# **Chapter 6**

# **Parallel Multiplier Implementation**

Ten different architectures for designing parallel multipliers are discussed in previous chapters. The delay analysis for different operand sizes of parallel multipliers has also been done on the basis of their topology using normalized gate delay. In the present chapter VHDL coding of parallel multipliers and their synthesis is discussed. The delay, area, power and cell counts obtained from synthesis are presented. A detailed analysis of all the multiplier synthesis results is done.

## 6.1 VHDL coding of multipliers

Multipliers of operand sizes 8, 16, 32, 54 and 64 bits are designed using all the ten architectures discussed in the previous chapter at gate level using VHDL coding. Each multiplier design is divided into three components. The first component is partial product generator, the second component is partial product accumulator and the third component is the final adder. These three components are instantiated in the main multiplier architecture.

For partial product generation, a uniform code with slight modifications as per the requirements is used for all architectures except the two using radix-64 encoding. This code uses radix-4 Booth encoding. This code is used to generate partial products for different operand sizes of multipliers, by changing the operand size through a generic statement. For radix-64 architecture, a different code is developed.

Coding for partial product accumulation was the most challenging. For coding of all architectures, delay minimization and regularity in code is considered as the main objective.

As the accumulation stages are complex, effort is made to have a common code for a specific architecture, so that it can be used for all operand sizes with only slight modifications as per the requirements.

In the final adder or RB to NB conversion stage CLA or CLEBC adders are used. Their performances are already discussed in chapter 4. For coding of higher length adders, bottom up approach is followed. Initially an 8-bit CLA is coded. This 8-bit CLA is instantiated in a 16-bit CLA. The 16-bit CLA is used as a component in the 32-bit CLA. The 32-bit CLA is again used as a component in the 64-bit CLA and the 64-bit CLA is used as a component in 128-bit CLA. Same methodology is also used for coding of all the CLEBCs.

Thus for all the ten multiplier architectures discussed in chapter 5, multiplier codes for bit sizes 8x8, 16x16, 32x32, 54x54 and 64x64 are written. The functionality of all these 50 multipliers is verified with sufficient random input patterns using ModelSim simulator.
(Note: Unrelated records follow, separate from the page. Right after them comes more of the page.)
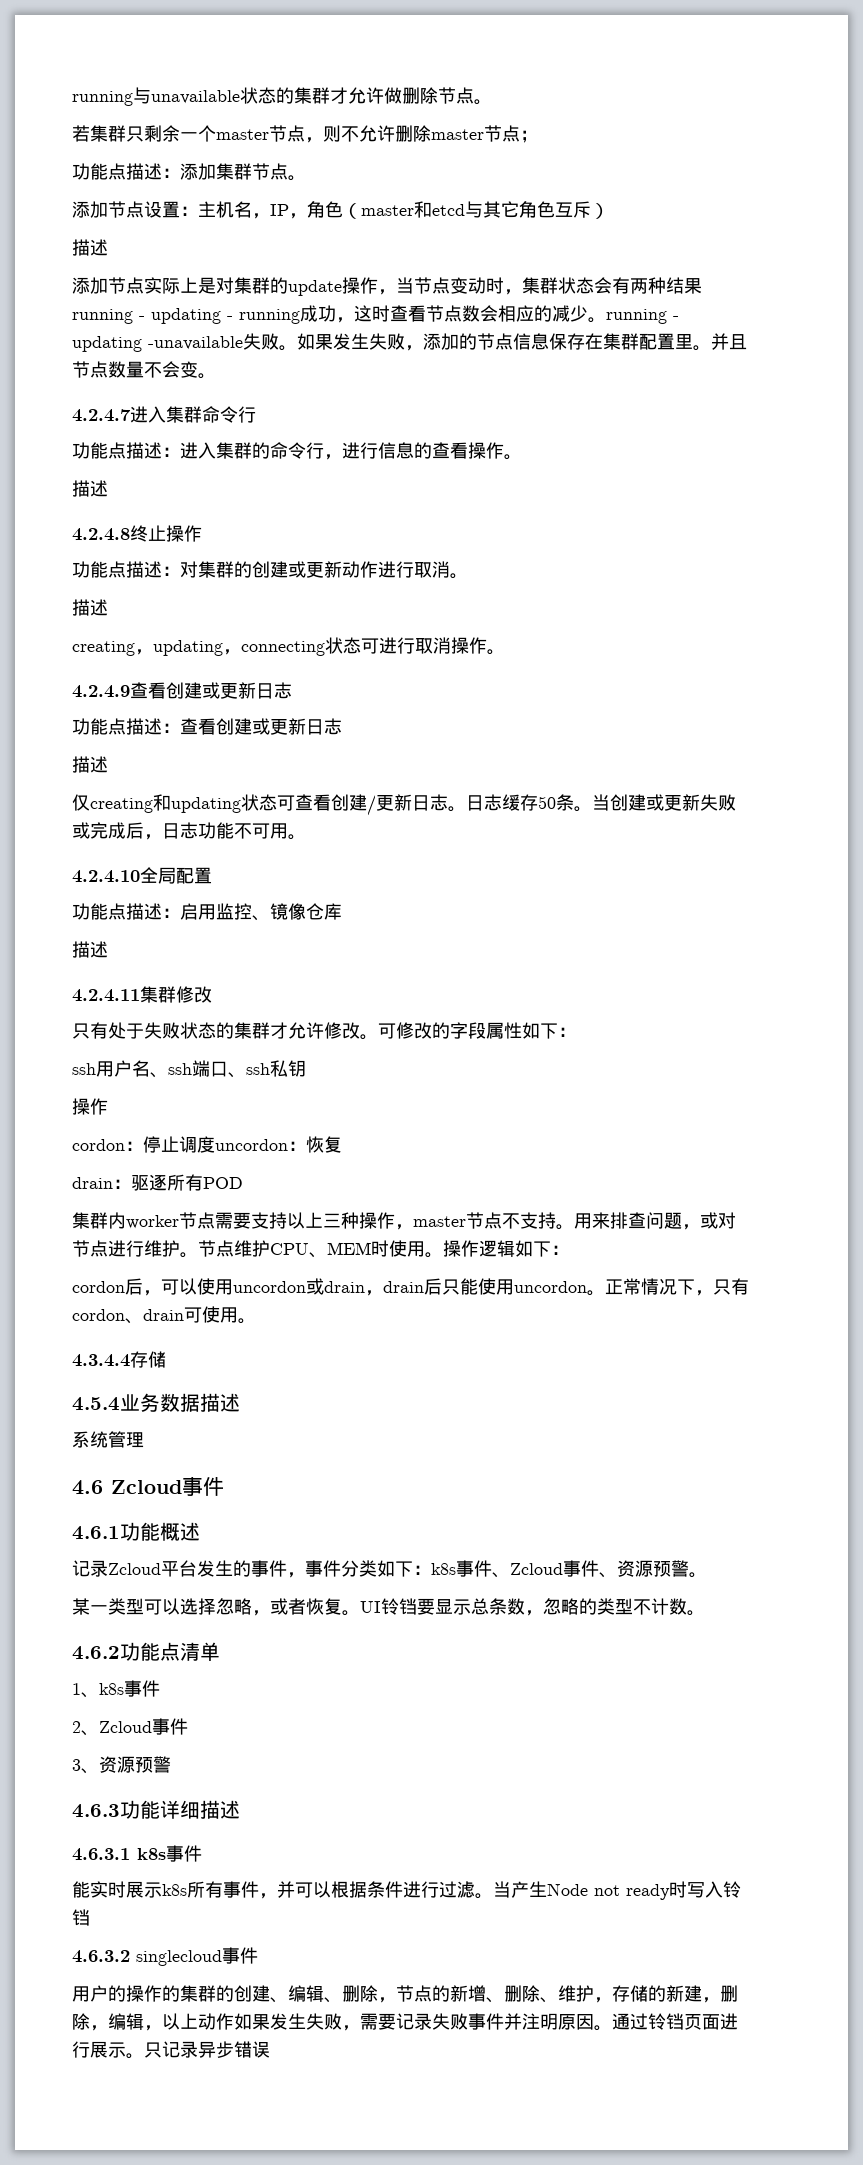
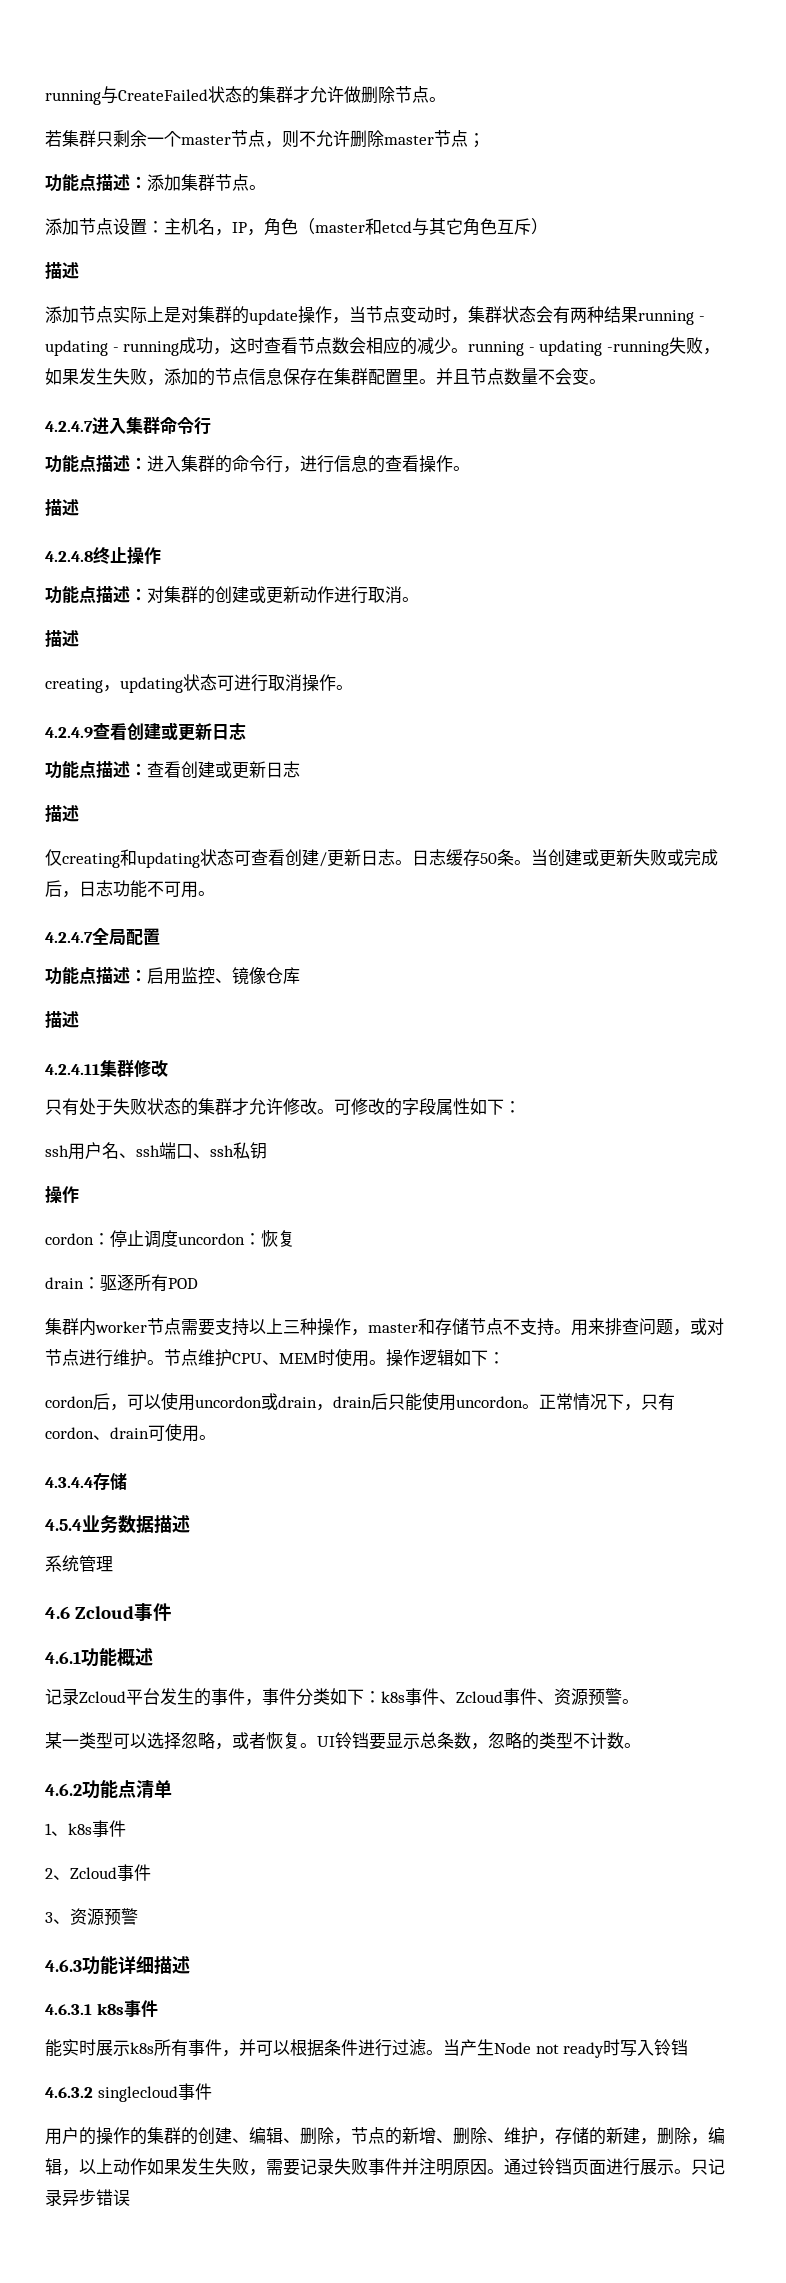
- running与unavailable状态的集群才允许做删除节点。
+ running与CreateFailed状态的集群才允许做删除节点。
- 添加节点实际上是对集群的update操作，当节点变动时，集群状态会有两种结果running - updating - running成功，这时查看节点数会相应的减少。running - updating -unavailable失败。如果发生失败，添加的节点信息保存在集群配置里。
+ 添加节点实际上是对集群的update操作，当节点变动时，集群状态会有两种结果running - updating - running成功，这时查看节点数会相应的减少。running - updating -running失败，如果发生失败，添加的节点信息保存在集群配置里。
- creating，updating，connecting状态可进行取消操作。
+ creating，updating状态可进行取消操作。
- 4.2.4.10全局配置
+ 4.2.4.7全局配置
- 集群内worker节点需要支持以上三种操作，master节点不支持。
+ 集群内worker节点需要支持以上三种操作，master和存储节点不支持。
## 6.2 Synthesis of multipliers

Given the functionally correct multiplier codes, the implementation objective is to synthesize multipliers at ASIC level using Magma EDA tool. But before that, the codes are tested for all dangling wires, unused variables, signals and all other warnings using FPGA Advantage 5.2. Codes are modified to remove such warnings. Such warnings can also be obtained using Magma tool but Magma tool cannot indicate the locations of the causes of warnings in the code. So we have used FPGA Advantage 5.2 for this purpose.

The synthesis-ready code is used by Magma tool for synthesis. Magma is an EDA tool suitable for highly complex integrated circuits while maximizing quality of results with respect to area, timing and power, and at the same time reducing overall design cycle time and cost. Magma provides a complete RTL-to-GDSII design flow that includes prototyping,

synthesis, place & route, and signal and power integrity chip design capabilities in a single executable, offering "The Fastest Path from RTL to Silicon".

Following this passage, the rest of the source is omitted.